Dynamic Dining

Dynamic Dining

The COVID19 pandemic is turbocharging the “dynamic” aspect of not just work but home life too. Dynamic Work has focused mostly on the production of work remote from the office, as The Atlantic piece “The Pandemic Will Change American Retail Forever” describes, even restaurant dining is moving markedly remote from the restaurant:

  • “Repurposed means the restaurant of 2010 isn’t going to be the restaurant of 2025,”’O’Connor said. ‘The pandemic is going to accelerate the shift to contactless delivery of meals, groceries, and products of all kinds.’ As more restaurants recognize that they cannot make rent by filling hygienically spaced seats, they will become, simply, for-profit kitchens—a place where food is prepared but less commonly eaten.
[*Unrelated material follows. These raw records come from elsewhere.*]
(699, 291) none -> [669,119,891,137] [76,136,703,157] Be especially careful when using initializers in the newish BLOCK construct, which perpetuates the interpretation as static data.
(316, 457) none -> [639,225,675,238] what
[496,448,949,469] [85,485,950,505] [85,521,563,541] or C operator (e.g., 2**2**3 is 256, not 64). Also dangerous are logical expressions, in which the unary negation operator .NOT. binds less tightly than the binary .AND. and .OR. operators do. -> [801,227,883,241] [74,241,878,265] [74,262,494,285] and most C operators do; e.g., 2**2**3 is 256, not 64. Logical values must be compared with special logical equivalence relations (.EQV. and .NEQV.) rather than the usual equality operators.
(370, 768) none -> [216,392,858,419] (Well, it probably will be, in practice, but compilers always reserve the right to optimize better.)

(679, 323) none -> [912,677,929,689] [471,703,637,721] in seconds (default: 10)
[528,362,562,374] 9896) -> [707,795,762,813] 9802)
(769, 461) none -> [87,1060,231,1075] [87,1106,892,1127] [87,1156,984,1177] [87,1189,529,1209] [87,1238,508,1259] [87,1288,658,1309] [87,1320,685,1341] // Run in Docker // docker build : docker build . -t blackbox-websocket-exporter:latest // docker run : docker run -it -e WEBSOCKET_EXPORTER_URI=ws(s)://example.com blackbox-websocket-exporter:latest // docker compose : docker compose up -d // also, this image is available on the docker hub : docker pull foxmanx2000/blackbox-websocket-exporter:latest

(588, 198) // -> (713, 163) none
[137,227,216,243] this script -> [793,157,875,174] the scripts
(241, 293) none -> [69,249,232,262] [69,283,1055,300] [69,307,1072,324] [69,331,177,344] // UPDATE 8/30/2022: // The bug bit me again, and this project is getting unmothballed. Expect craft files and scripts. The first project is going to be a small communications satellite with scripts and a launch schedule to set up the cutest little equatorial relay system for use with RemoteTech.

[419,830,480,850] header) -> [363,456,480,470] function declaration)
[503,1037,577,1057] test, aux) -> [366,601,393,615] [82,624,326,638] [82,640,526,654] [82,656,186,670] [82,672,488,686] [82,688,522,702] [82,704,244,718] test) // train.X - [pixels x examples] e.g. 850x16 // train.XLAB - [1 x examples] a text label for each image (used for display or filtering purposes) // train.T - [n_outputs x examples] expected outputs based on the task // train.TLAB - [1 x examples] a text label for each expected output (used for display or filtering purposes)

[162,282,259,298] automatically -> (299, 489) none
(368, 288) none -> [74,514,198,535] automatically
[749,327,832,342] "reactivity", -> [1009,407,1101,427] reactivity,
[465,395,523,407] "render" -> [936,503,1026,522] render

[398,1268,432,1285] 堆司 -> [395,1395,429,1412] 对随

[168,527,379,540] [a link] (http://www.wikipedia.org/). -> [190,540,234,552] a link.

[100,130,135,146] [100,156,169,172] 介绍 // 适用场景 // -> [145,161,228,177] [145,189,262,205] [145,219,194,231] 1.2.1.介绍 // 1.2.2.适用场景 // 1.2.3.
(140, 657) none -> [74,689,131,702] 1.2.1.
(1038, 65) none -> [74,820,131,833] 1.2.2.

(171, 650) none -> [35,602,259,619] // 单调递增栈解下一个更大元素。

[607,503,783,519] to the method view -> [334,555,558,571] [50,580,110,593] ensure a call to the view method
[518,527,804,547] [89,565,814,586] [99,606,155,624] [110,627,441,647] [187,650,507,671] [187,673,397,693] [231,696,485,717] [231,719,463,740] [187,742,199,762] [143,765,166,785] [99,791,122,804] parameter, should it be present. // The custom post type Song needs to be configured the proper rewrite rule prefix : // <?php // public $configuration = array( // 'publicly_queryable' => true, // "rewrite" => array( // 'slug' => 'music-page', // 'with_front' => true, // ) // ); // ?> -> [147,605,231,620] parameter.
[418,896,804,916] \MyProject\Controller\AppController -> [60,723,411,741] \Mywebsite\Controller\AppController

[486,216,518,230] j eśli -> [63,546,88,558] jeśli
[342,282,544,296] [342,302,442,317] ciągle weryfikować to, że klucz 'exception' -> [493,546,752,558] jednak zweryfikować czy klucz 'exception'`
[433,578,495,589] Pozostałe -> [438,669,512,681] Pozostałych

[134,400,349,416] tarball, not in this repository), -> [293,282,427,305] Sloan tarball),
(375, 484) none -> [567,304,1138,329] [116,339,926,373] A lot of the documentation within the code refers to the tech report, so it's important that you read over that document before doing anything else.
Once again, this shift was already happening slowly, but is being accelerated by the pandemic. Last year I wrote that given the growth of so-called “off premise” dining, 2020 would likely be the first year that American restaurants made more than half of their revenue from delivery, drive-through, and takeout. Nobody could have predicted that this milestone would be reached due to the absolute zeroing-out of on-premise dining.”

Derek Thompson refers to the “The Big Acceleration” – “the long term, COVID-19 probably won’t invent new behaviors and habits out of thin air as much as it will accelerate a number of pre-existing trends.” The Dynamic Work (and Dynamic Wok) megatrend coming to the fore with alarming speed.